Ask HN: How can I improve and make my CV more effective? - register
Hi All,
I am looking for constructive feedback about my CV. I am a software engineer turned manager with a long history in system integration consulting companies. At the point at which I am now I would like to move from the consulting industry to the software product one.
I have published an anonymized version of my CV here:<p>https:&#x2F;&#x2F;anonymouscv.blob.core.windows.net&#x2F;anonymouscv&#x2F;AnonymEng-Sept2018.pdf<p>I am struggling to condense all my experience in a mere 3 pages and I had to cut several interesting experiences so I would like to hear from other what is the professional figure that is reflected in the CV. I consider myself to be quite strong as a software engineer and also a valid project manager.<p>Would you mind to provide some feedback about what is effective and what could be improved ?
Thanks all,
Luca
======
vfulco2
Hello-

Here are my observations:

1\. In the summary section, I would like to see more "wins" and achievements
mentioned. There are a lot of features about you, what are the benefits to
employers in terms of past milestones? What can you walk in and change for the
better on day #1?

2\. The paragraphs in the job description are quite dense. Put yourself in the
shoes of the hiring manager or recruiter facing a large pile of candidates
(after initial filter by an automated applicant tracking system). Best to
distill the history further into the "best of the best" and leave the balance
for the first interview.

3\. I would like to see dates aligned right which would make the titles more
prominent.

4\. This misspelling needs to be fixed--> "Continuos integration"
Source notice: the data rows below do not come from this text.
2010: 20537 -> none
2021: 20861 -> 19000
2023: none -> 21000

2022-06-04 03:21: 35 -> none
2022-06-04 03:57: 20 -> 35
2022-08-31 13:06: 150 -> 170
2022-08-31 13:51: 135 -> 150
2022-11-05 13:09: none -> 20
As a point of background, I run a professional services consultancy in
Shanghai, China editing English resumes & Linkedin Profiles and interview
coaching among other services. Previously 24 years in the US on Wall Street.
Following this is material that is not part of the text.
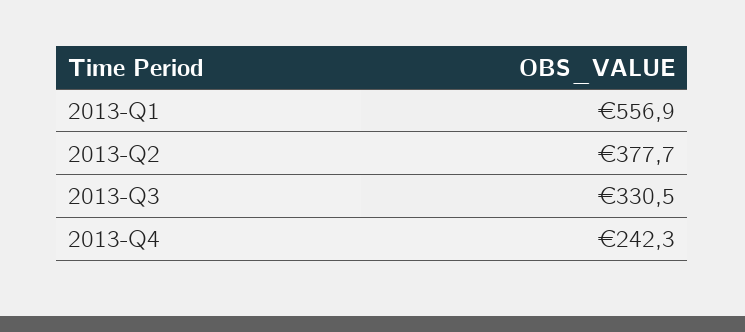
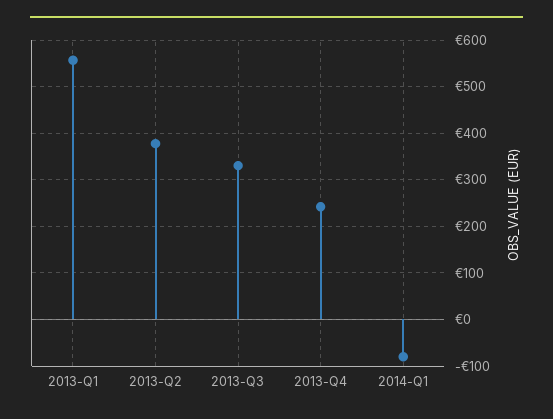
2014-Q1: none -> -80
If you are looking for more thematic ways to upgrade your resume, I have a
free DIY resume course delivered by email. The material has been presented to
about 2,500 Fortune 1,000 employees, private continuing education and public
university students.

Here is the link-->
[https://weisisheng.typeform.com/to/GfrQuX?source=weixin](https://weisisheng.typeform.com/to/GfrQuX?source=weixin)

Good luck!

------
whitef0x
Remove your certs. They are a negative signal for most companies in tech
unless you are in infosec (which you aren't judging from your resume)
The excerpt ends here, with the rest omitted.